- _Task brief_
Your copy should hold only the lines from the one holding "text: Aiuto ->" through the last line of the records below, both included, each exact and with no pictures.
Segment Start: Data shown
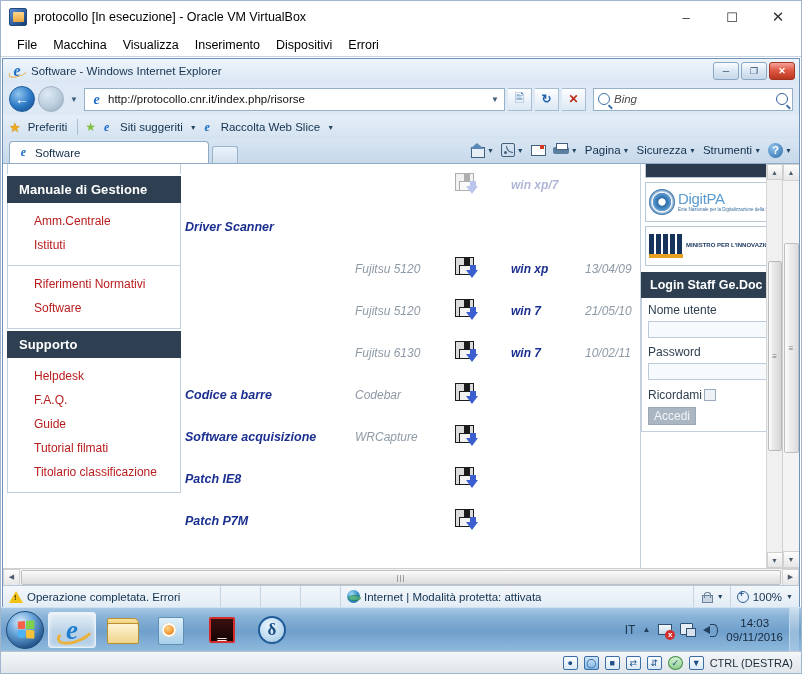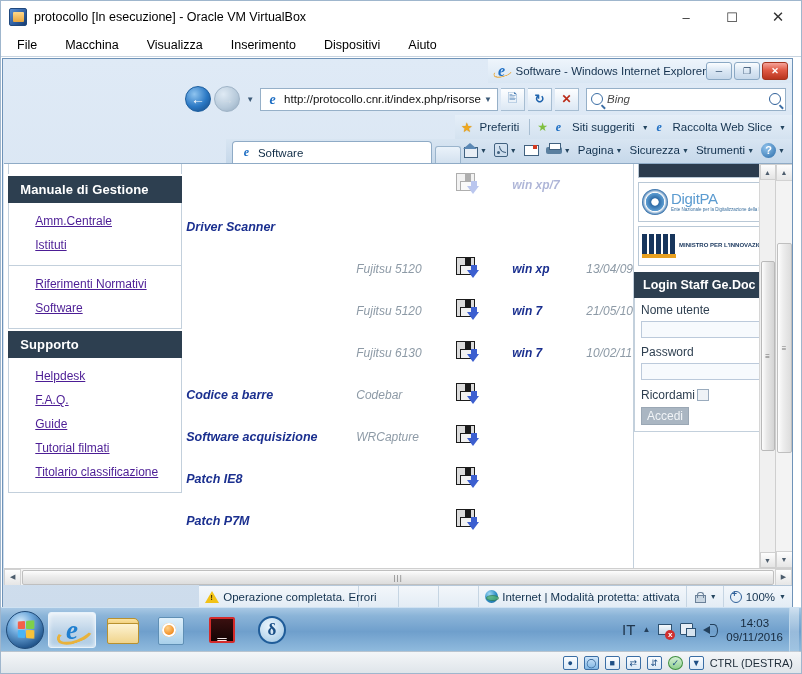"File" #vbox-menubar { gap: 12px -> 0 }
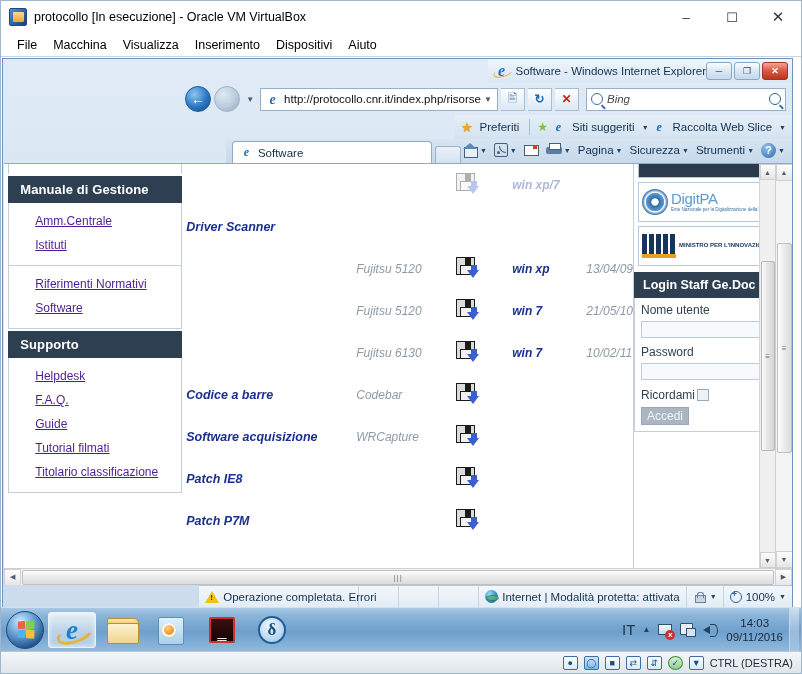"Aiuto" div.vb-menu-item { text: Aiuto -> Errori }
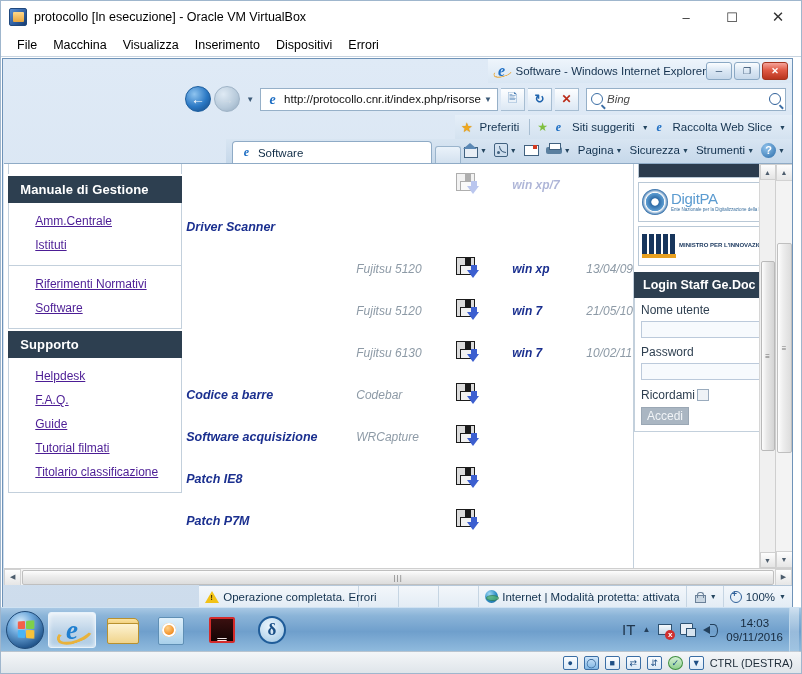"Software - Windows Internet Explorer" #ie-window { align-items: flex-end -> none; margin: 1px 8px 0 1px -> 1px 1px 0 1px }
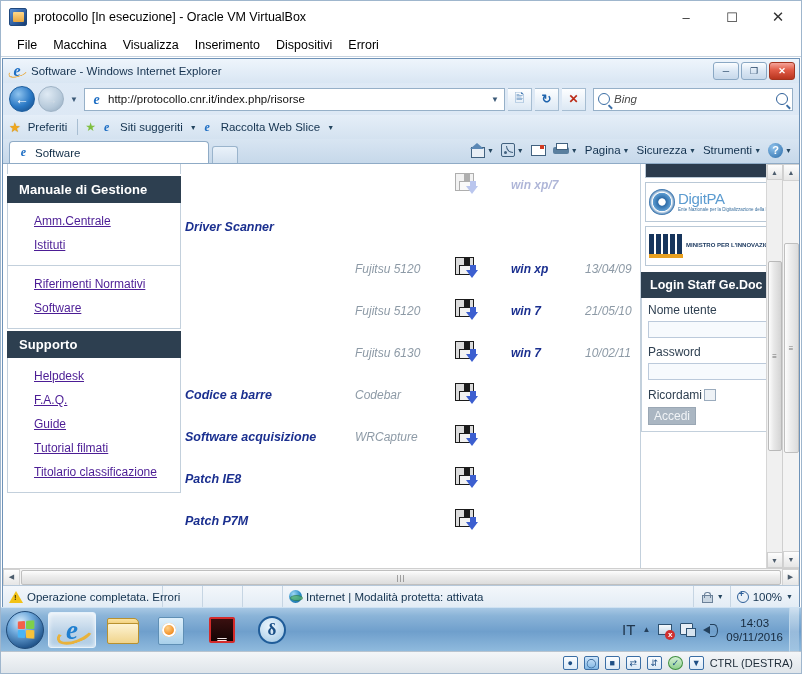"Amm.Centrale" .nav-link { color: #4c1d95 -> #b91c1c; text-decoration: underline -> none }
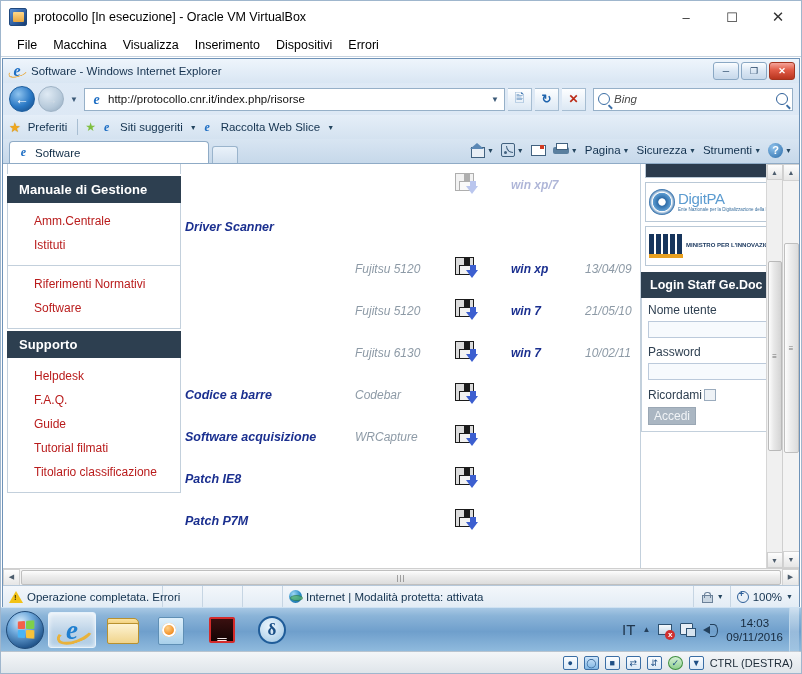"Operazione completata. Errori" div.status-cell { width: 160px -> 218px }
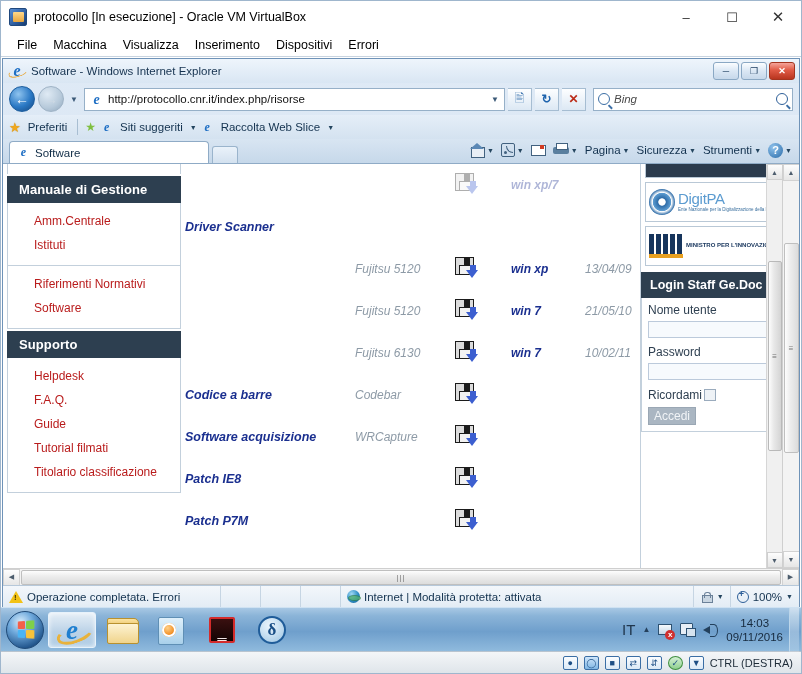"IT" .tray-lang { font-size: 15px -> 12px }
Segment End: Data shown
- _Output_
"Aiuto" div.vb-menu-item { text: Aiuto -> Errori }
"Software - Windows Internet Explorer" #ie-window { align-items: flex-end -> none; margin: 1px 8px 0 1px -> 1px 1px 0 1px }
"Amm.Centrale" .nav-link { color: #4c1d95 -> #b91c1c; text-decoration: underline -> none }
"Operazione completata. Errori" div.status-cell { width: 160px -> 218px }
"IT" .tray-lang { font-size: 15px -> 12px }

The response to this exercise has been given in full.